(Material for this task Opens)

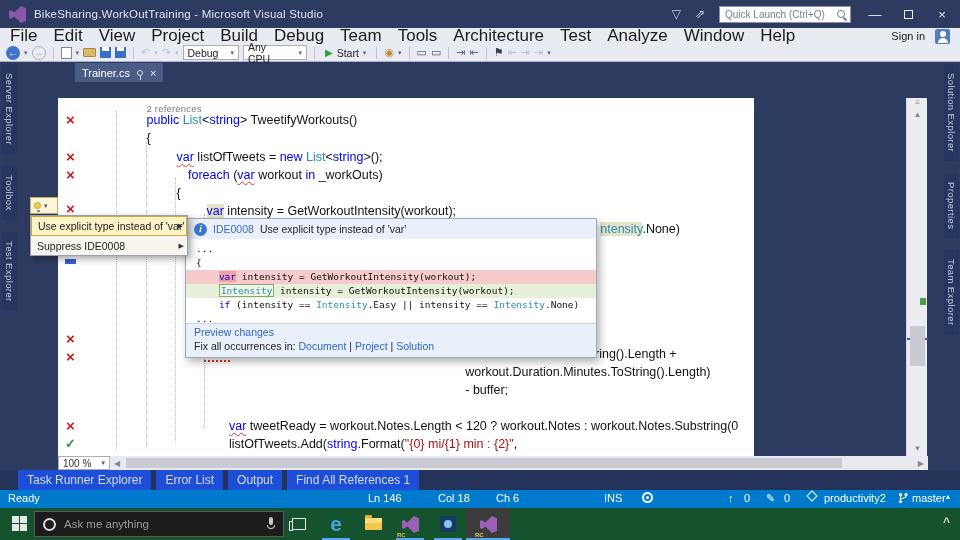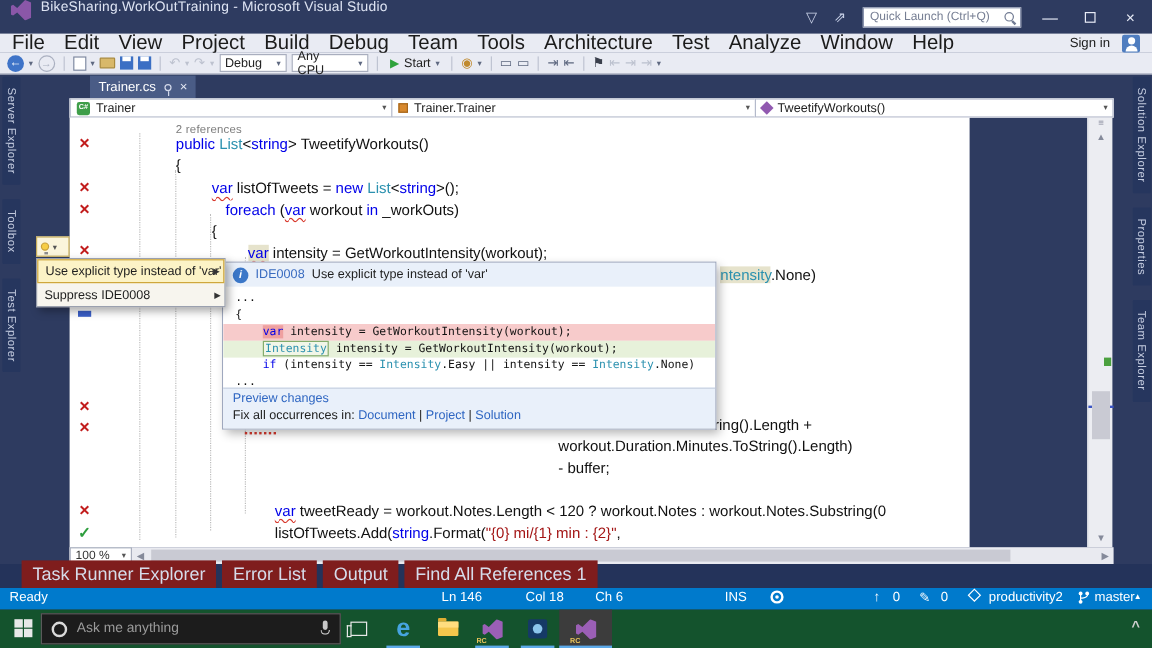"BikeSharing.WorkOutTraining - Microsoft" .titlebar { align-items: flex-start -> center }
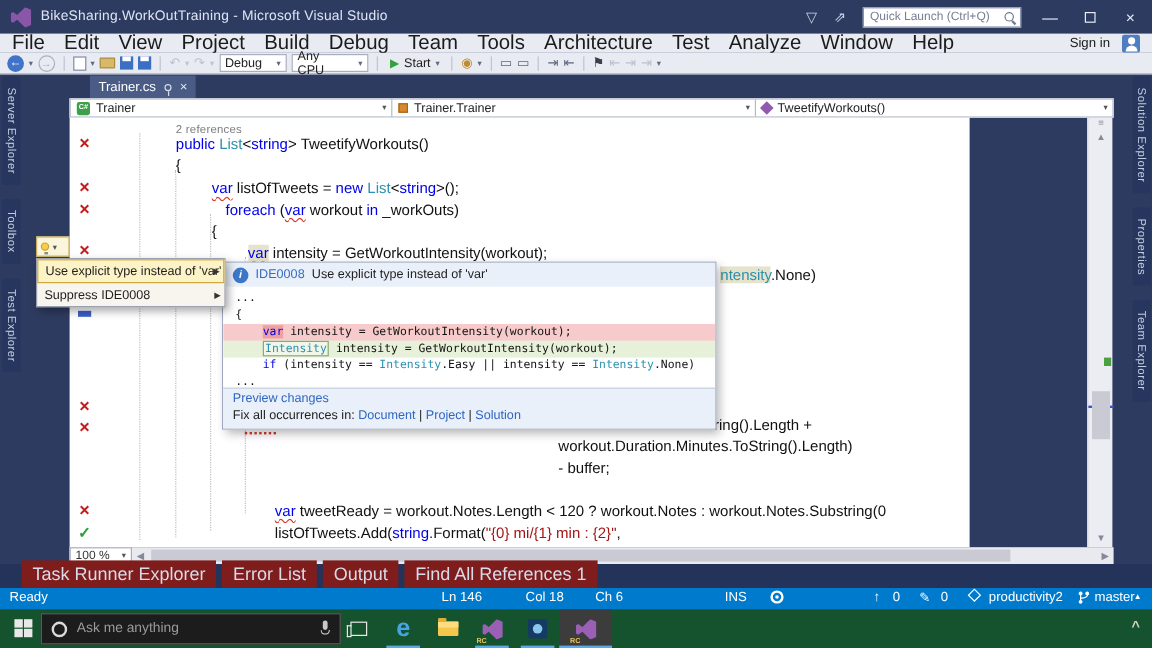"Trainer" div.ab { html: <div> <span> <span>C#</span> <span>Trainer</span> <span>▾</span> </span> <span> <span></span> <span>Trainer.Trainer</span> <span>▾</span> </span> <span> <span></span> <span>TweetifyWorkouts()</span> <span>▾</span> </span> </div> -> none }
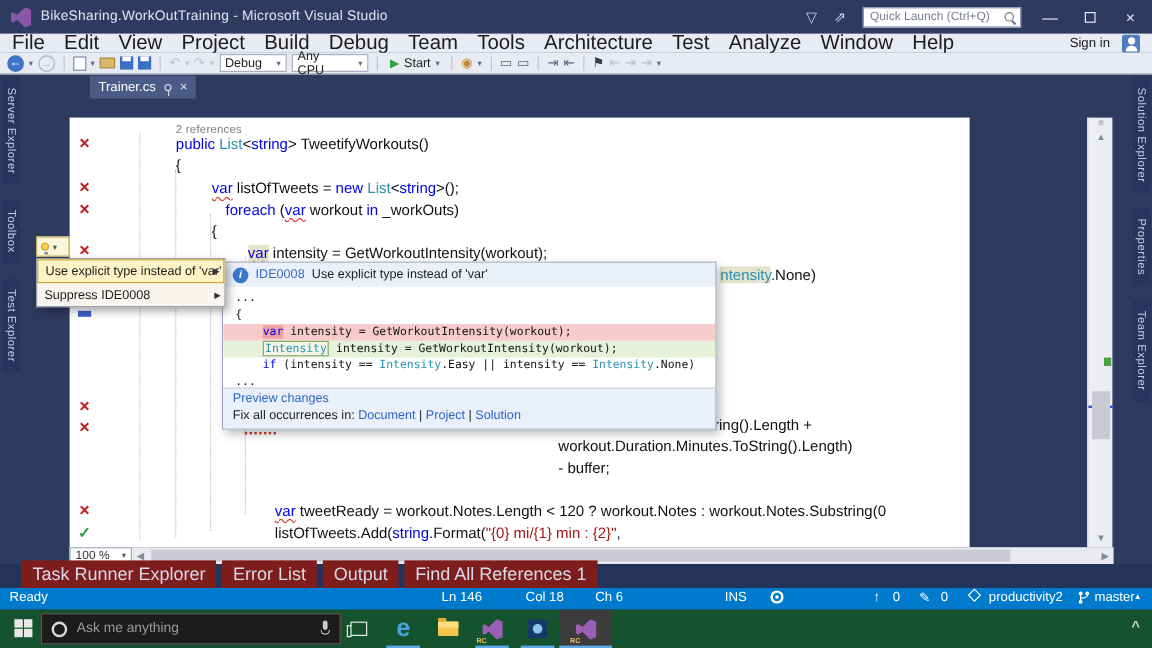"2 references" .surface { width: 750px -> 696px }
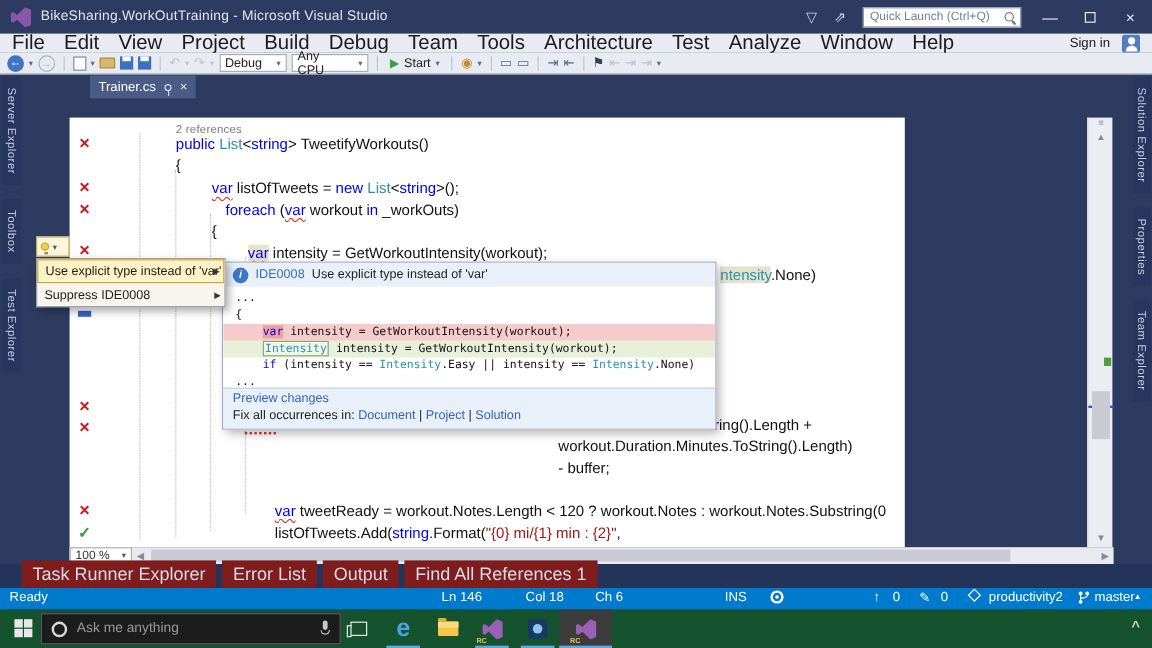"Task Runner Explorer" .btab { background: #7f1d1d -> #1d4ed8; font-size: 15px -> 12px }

(Material for this task Closes)
(Material for this task Opens)

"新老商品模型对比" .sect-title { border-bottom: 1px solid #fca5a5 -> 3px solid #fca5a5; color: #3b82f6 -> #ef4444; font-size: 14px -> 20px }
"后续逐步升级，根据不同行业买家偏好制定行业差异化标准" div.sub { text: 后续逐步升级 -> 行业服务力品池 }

(Material for this task Closes)

Requirement: Range to copy from the listing above: the line containing "align-items: flex-start ->" down to the line containing "background: #7f1d1d ->", both included. Reproduce it exactly, minus the pictures, and add nothing.

Finished task:
"BikeSharing.WorkOutTraining - Microsoft" .titlebar { align-items: flex-start -> center }
"Trainer" div.ab { html: <div> <span> <span>C#</span> <span>Trainer</span> <span>▾</span> </span> <span> <span></span> <span>Trainer.Trainer</span> <span>▾</span> </span> <span> <span></span> <span>TweetifyWorkouts()</span> <span>▾</span> </span> </div> -> none }
"2 references" .surface { width: 750px -> 696px }
"Task Runner Explorer" .btab { background: #7f1d1d -> #1d4ed8; font-size: 15px -> 12px }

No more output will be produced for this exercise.